**BRIEF:**
Copy nothing from the entries below except the lines from the one containing "- 起動したら認識したい物体の画像を読み込ませる" through the one containing "object from scene...で認識したい物体を保存", and copy those exactly.

====== ENTRIES SUPPLIED ======

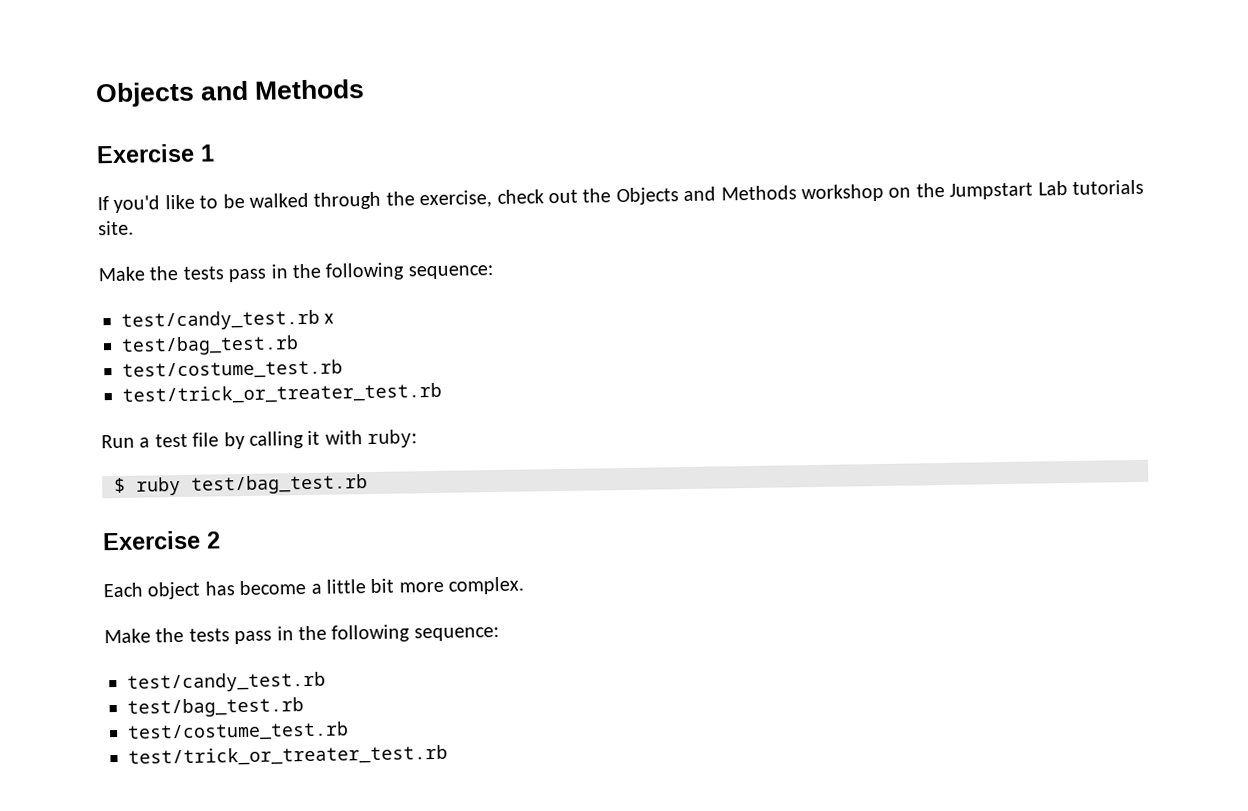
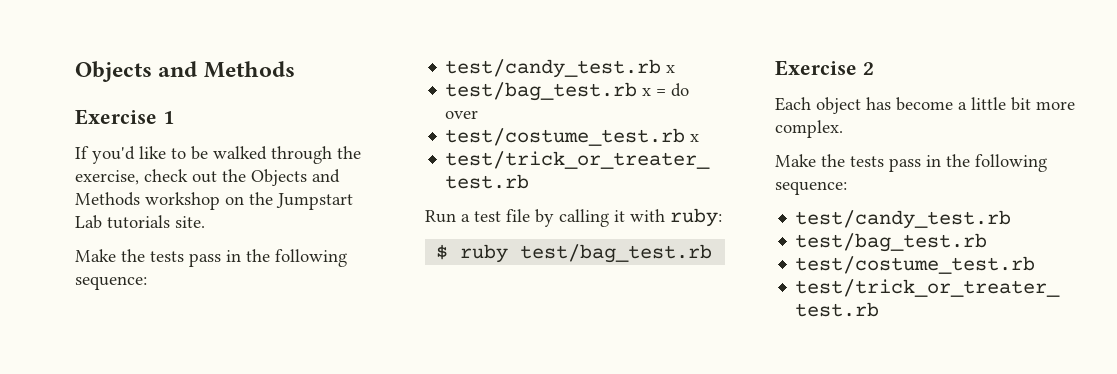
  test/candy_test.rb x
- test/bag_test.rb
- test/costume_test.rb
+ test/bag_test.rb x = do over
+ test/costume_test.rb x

======
====== ENTRIES SUPPLIED ======

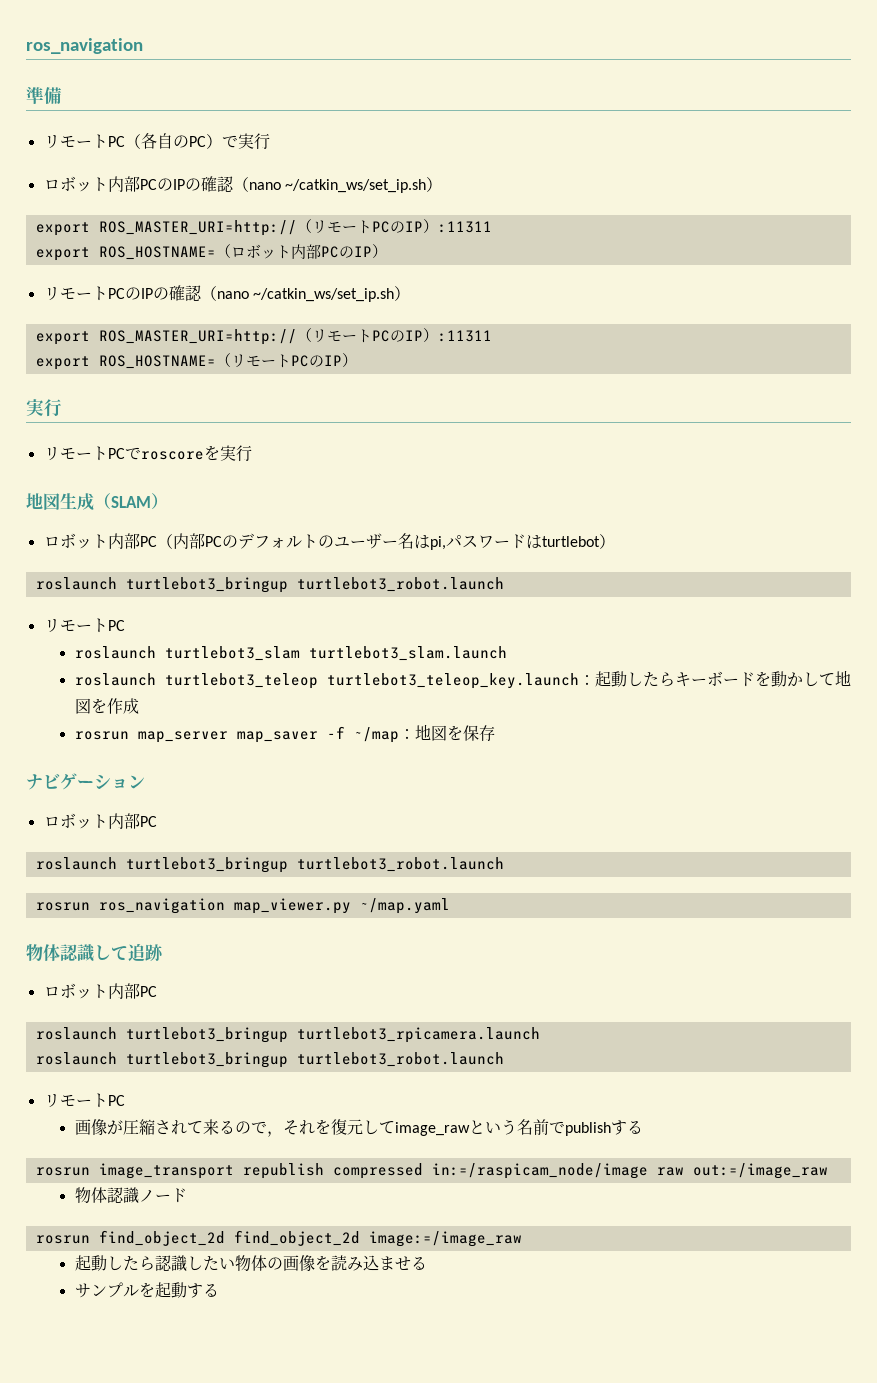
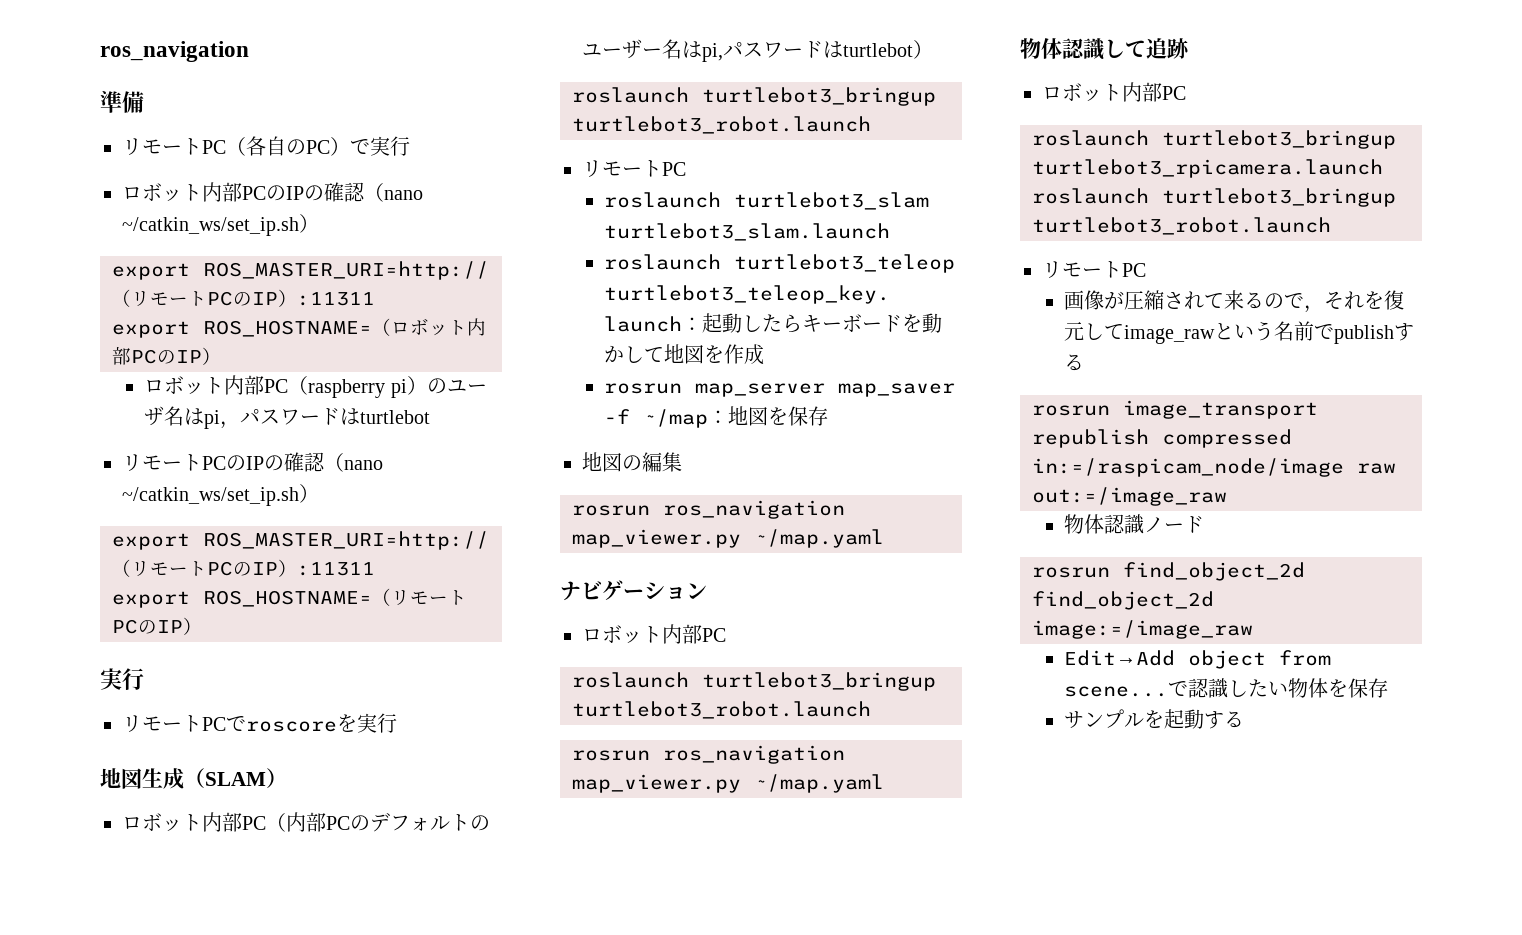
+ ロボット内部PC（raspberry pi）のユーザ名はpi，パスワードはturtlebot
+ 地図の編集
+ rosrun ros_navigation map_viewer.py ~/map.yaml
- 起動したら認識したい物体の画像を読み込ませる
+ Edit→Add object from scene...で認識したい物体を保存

======

**TASK OUTPUT:**
- 起動したら認識したい物体の画像を読み込ませる
+ Edit→Add object from scene...で認識したい物体を保存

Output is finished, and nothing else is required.